What needs to be done: Here are some records; copy every line that holds the word "none".
--- Exercise materials Enclosed Below ---
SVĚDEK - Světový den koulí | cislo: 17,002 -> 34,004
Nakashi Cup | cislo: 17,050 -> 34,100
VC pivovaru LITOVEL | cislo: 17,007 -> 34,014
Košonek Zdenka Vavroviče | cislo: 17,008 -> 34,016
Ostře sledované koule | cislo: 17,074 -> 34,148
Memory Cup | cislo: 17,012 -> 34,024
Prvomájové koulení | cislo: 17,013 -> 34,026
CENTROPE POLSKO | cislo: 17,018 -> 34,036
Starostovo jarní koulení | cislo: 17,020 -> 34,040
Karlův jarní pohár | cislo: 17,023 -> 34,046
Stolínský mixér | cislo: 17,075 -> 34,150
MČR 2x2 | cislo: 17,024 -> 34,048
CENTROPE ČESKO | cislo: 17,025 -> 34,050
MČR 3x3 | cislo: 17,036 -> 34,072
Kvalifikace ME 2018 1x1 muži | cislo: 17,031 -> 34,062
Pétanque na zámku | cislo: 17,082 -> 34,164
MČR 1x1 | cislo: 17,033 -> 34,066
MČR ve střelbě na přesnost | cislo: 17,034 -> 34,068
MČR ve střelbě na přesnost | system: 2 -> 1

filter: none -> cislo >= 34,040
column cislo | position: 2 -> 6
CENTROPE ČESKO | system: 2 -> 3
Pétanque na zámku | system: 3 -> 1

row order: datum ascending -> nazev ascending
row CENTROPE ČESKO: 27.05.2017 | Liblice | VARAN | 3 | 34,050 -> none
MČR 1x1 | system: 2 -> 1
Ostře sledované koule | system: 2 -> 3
--- End of Enclosed Exercise materials ---
Task solution:
filter: none -> cislo >= 34,040
row CENTROPE ČESKO: 27.05.2017 | Liblice | VARAN | 3 | 34,050 -> none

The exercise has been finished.